From c0ae93553f10e690ae13b7cd2b383b955b3b3313 Mon Sep 17 00:00:00 2001
From: piiiico <pico@amdal.dev>
Date: Mon, 22 Jun 2026 21:07:04 +0000
Subject: [PATCH 3/3] fix(mcp): add reproduce-first test and overflow guard for
 sanitize_utf8 (#511)
MIME-Version: 1.0
Content-Type: text/plain; charset=UTF-8
Content-Transfer-Encoding: 8bit

Per maintainer review on #541, two additions to the snippet UTF-8
sanitizer:

1. **Reproduce-first test** (`snippet_source_invalid_utf8`)
   Writes a Go source file containing the CP949 sequence 0xC0 0xD4
   0xB7 0xC2 inside a comment, then calls `get_code_snippet` and
   asserts:
   - the outer MCP envelope parses as strict JSON,
   - the embedded snippet JSON parses as strict JSON,
   - the original invalid bytes (0xC0 0xD4) do not appear verbatim,
   - surrounding valid bytes (HandleRequest, return nil) survive,
   - U+FFFD (EF BF BD) marks where invalid bytes were.

   Without `sanitize_utf8`, the response contains raw non-UTF-8 bytes
   and step 1 fails (yyjson rejects it) — i.e. the test fails on
   pre-fix `main`. Byte pattern and structure borrowed from #526
   (jstar0) so both contributions converge on the same regression.

2. **Allocation overflow guard**
   `malloc(src_len * 3 + 1)` is technically UB if
   `src_len > (SIZE_MAX - 1) / 3`. Snippet sources can't reach that
   in practice, but the guard makes the safety property local to
   the function rather than relying on call-site bounds.
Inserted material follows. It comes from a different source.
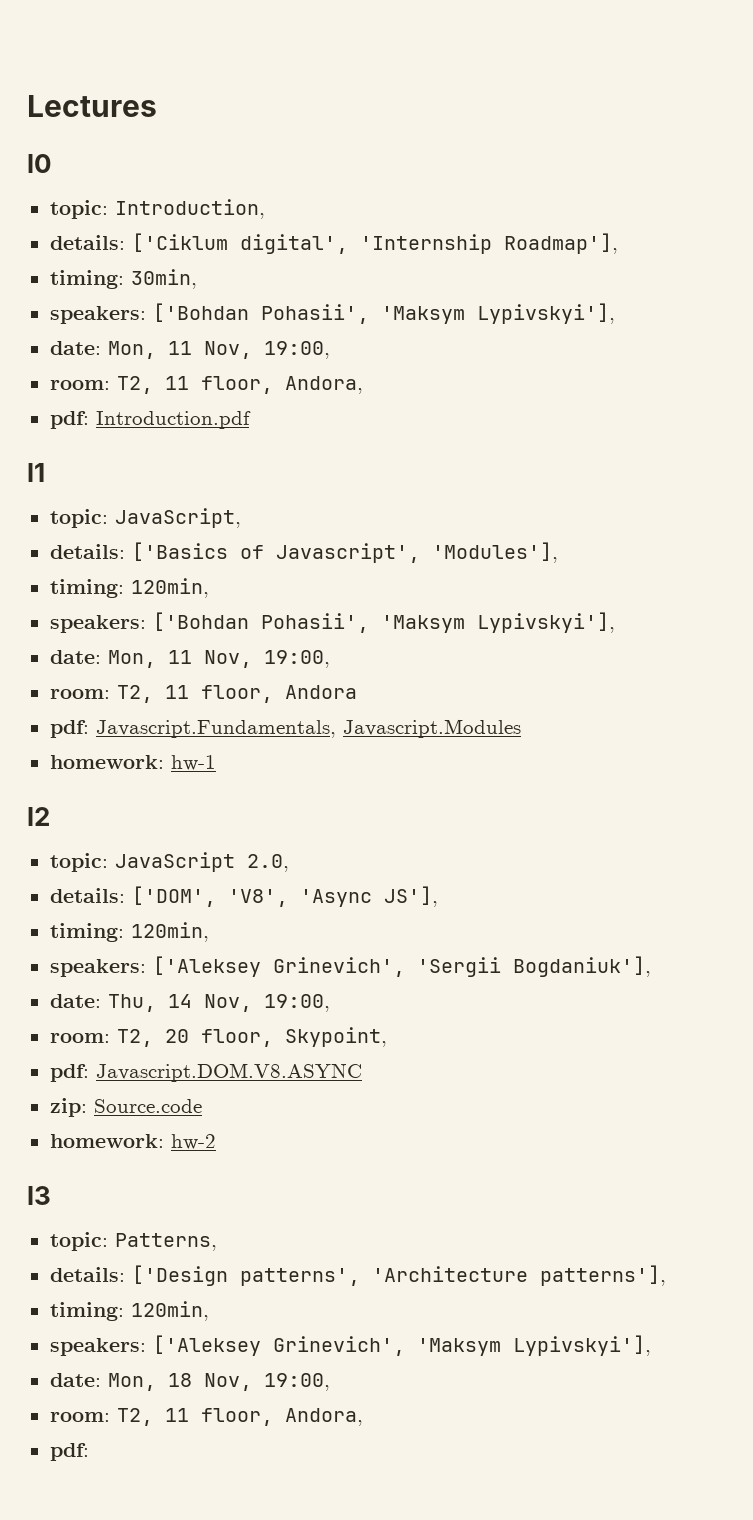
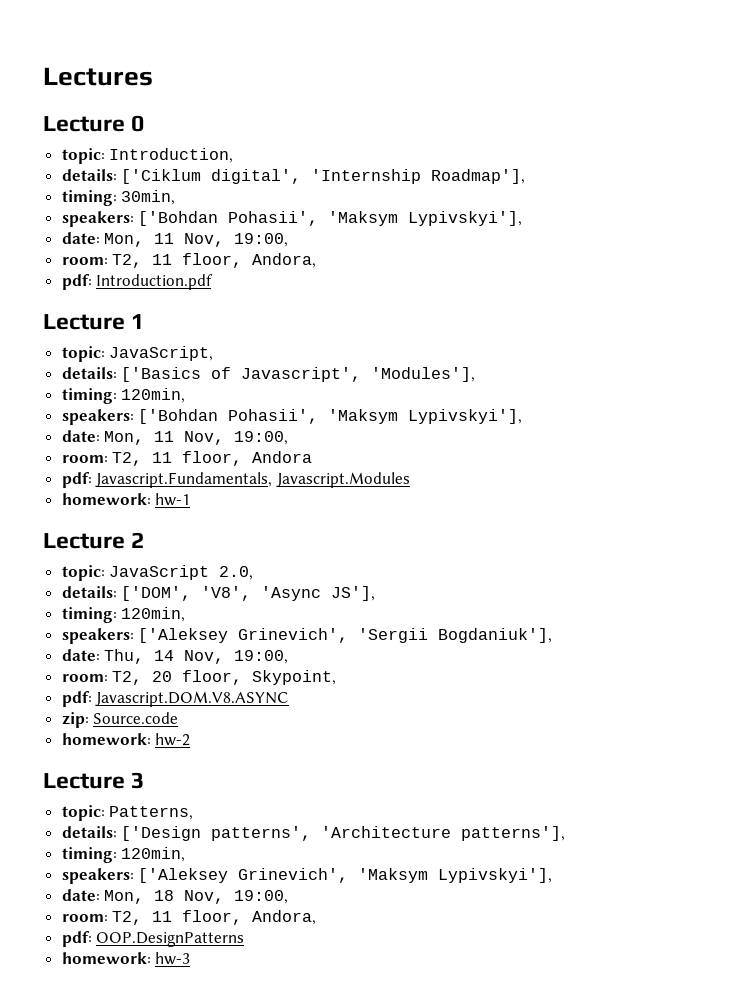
[27,154,52,173] l0 -> [43,115,145,132] Lecture 0
[27,463,45,482] l1 -> [43,314,145,330] Lecture 1
[27,807,50,826] l2 -> [43,532,145,549] Lecture 2
[27,1186,51,1205] l3 -> [43,772,145,789] Lecture 3
(89, 1452) none -> [96,932,245,947] [61,952,191,965] OOP.DesignPatterns // homework: hw-3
The same
   bound is enforced in #526.

Refs #511.

Co-authored-by: King Star <54024410+jstar0@users.noreply.github.com>
Signed-off-by: piiiico <pico@amdal.dev>
---
 src/mcp/mcp.c    |  8 ++++-
 tests/test_mcp.c | 89 ++++++++++++++++++++++++++++++++++++++++++++++++
 2 files changed, 96 insertions(+), 1 deletion(-)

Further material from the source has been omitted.